Harness racing in New Zealand is primarily a professional sport which involves pacing and trotting competitions for Standardbred racehorses. The difference is the horse's gait or running style:

 pacing is where the two legs on the same side of the horse move forward at the same time, and
 trotting is where the horse moves its two diagonally opposite legs forward at the same time.

In New Zealand the majority of standardbred races are for pacers and the most lucrative races are in that gait. Pacers are generally faster than trotters. However, harness racing is still often called trotting as that was the sport's traditional name.

History

Trotting races were held as part of the programme of some of the galloping meetings in the Otago Southland area as early as 1864. The first totalisators were introduced about this time. They faced opposition from a curious alliance of bookmakers and anti-gambling factions but were approved by the Clubs and licensed by the Colonial Secretary. The first trotting race on a racecourse in Canterbury, in 1875, before the totalisator was introduced, the stake was only about a "tenner" (£10), but the match created a lot of interest. About 1880, Lower Heathcote Racing Club was founded, supporting gallops, but added trotting events to its programme, giving smaller stakes. Some years later the club discontinued gallops and became the Lower Heathcote Trotting Club, which gave stakes ranging from £15 to £35.

The New South Wales bred, Lawn Derby, racing un-hoppled, was the first pacer to break the two-minute barrier in Australia or New Zealand when he recorded 1:59.4 at the Addington track in New Zealand in 1938.

From these early stages, the sport has developed with top races and top horses from then right up to the present day.

Racing rules 
In New Zealand the metric distances are used.

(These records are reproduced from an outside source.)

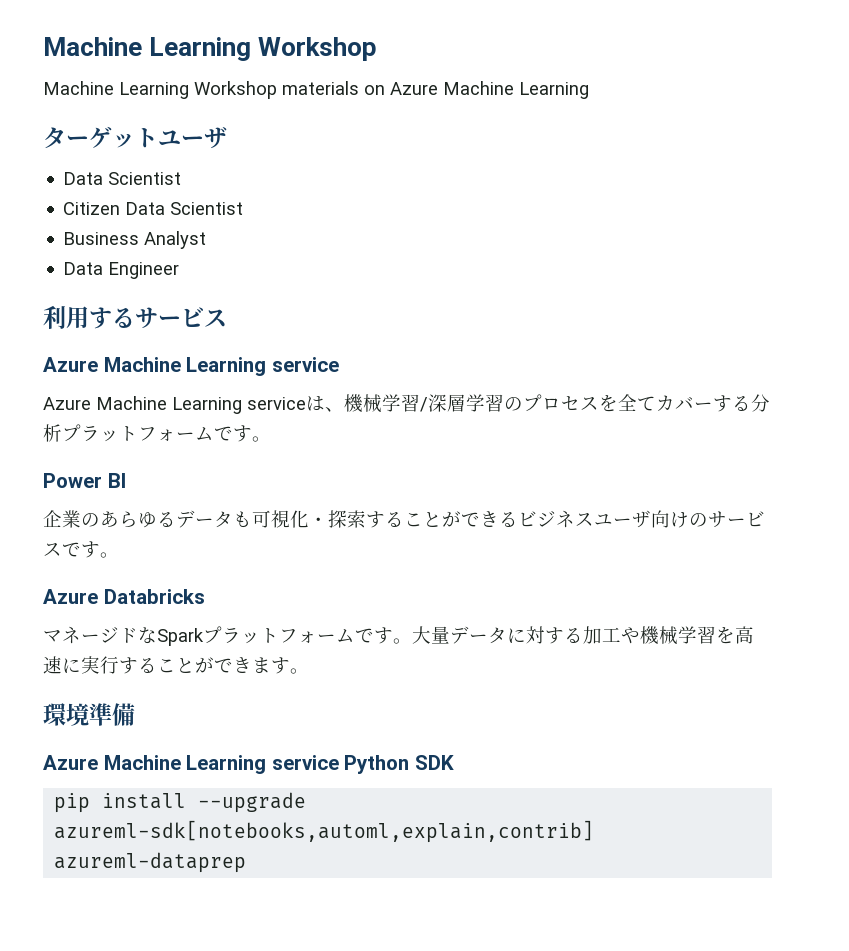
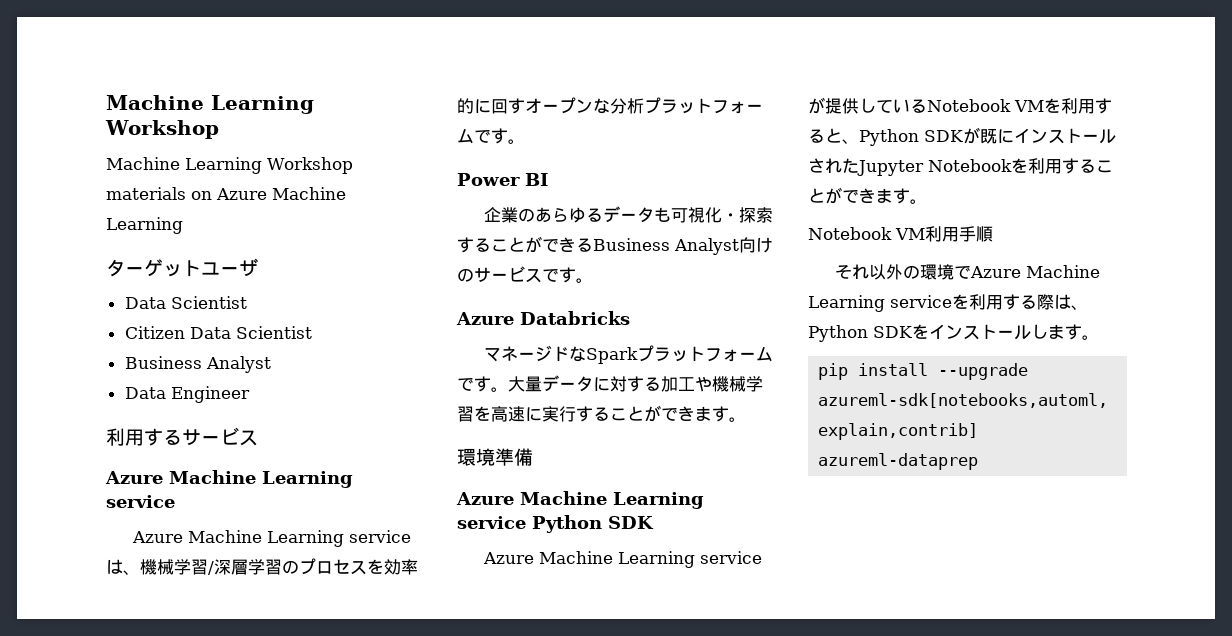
- Azure Machine Learning serviceは、機械学習/深層学習のプロセスを全てカバーする分析プラットフォームです。
+ Azure Machine Learning serviceは、機械学習/深層学習のプロセスを効率的に回すオープンな分析プラットフォームです。
- 企業のあらゆるデータも可視化・探索することができるビジネスユーザ向けのサービスです。
+ 企業のあらゆるデータも可視化・探索することができるBusiness Analyst向けのサービスです。
+ Azure Machine Learning serviceが提供しているNotebook VMを利用すると、Python SDKが既にインストールされたJupyter Notebookを利用することができます。
+ Notebook VM利用手順
+ それ以外の環境でAzure Machine Learning serviceを利用する際は、Python SDKをインストールします。

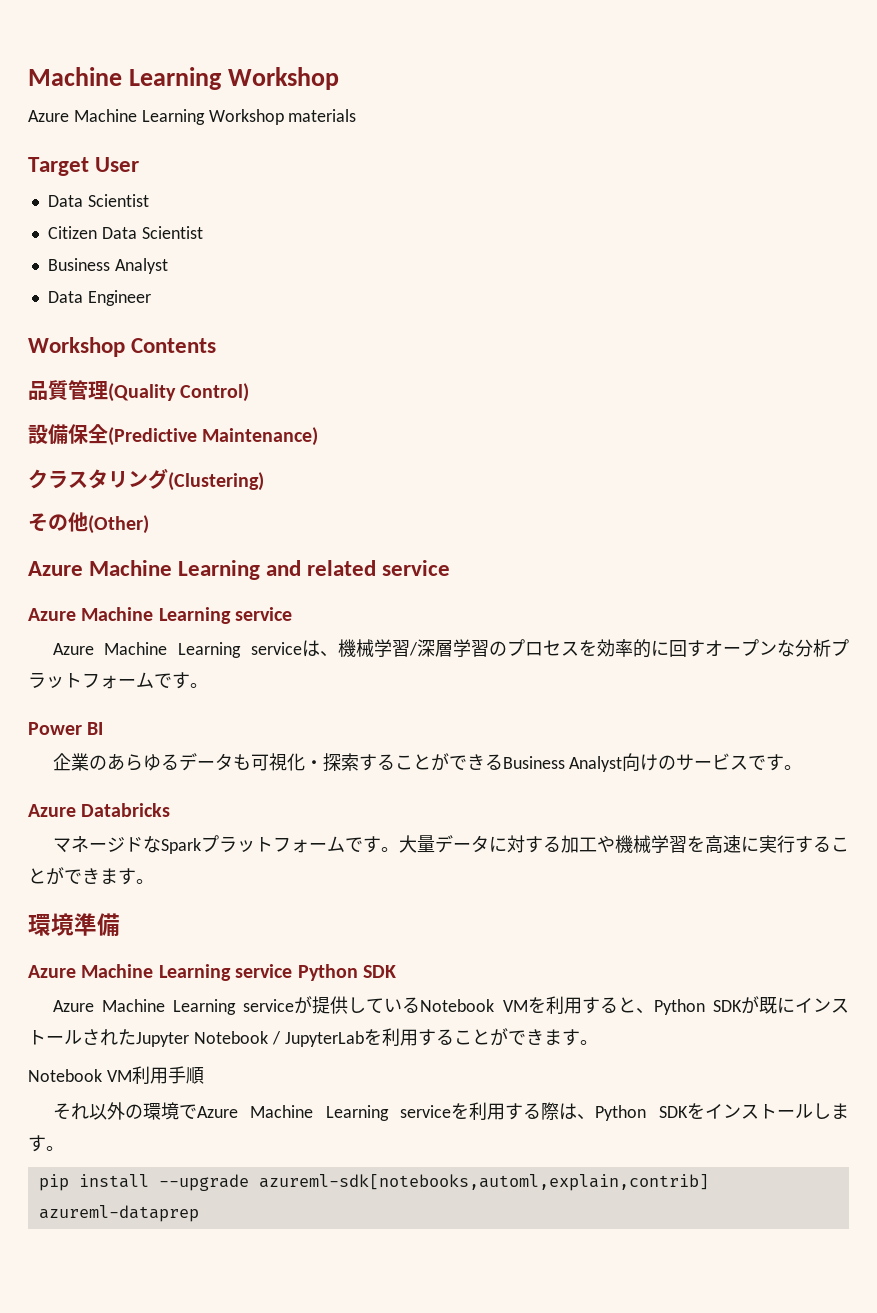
- Machine Learning Workshop materials on Azure Machine Learning
- ターゲットユーザ
+ Azure Machine Learning Workshop materials
+ Target User
- 利用するサービス
+ Workshop Contents
+ 品質管理(Quality Control)
+ 設備保全(Predictive Maintenance)
+ クラスタリング(Clustering)
+ その他(Other)
+ Azure Machine Learning and related service
- Azure Machine Learning serviceが提供しているNotebook VMを利用すると、Python SDKが既にインストールされたJupyter Notebookを利用することができます。
+ Azure Machine Learning serviceが提供しているNotebook VMを利用すると、Python SDKが既にインストールされたJupyter Notebook / JupyterLabを利用することができます。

Races are at distances between 1600m and 3200m.

In New Zealand racing the leader does not have to hand up the lead to any horse that challenges, often leaving a horse parked outside the leader in the "death seat", "the death", or "facing the breeze", which results in this horse covers more ground than the leader.

New Zealand races may have a field of up to 16 horses, although as numbers of horses have reduced some races will have less than 10 starters.  This generally means that with the smaller tracks a "three wide train" starts as the field gets the bell to signal their final lap.

There is a system of an 'open lane' or 'passing lane' ('sprint lane' in Australia). These lanes do not operate on all tracks and have been a point of argument between many industry participants.

New Zealand horses are able to easily "cross the Tasman" to Australia, and Australian horses often compete in major New Zealand races.

In 2021 New Zealand aligned the deemed birth date of horses from 1 August to 1 January.

Prominent New Zealand pacers

The following are some of New Zealand's greatest pacers and races they have won.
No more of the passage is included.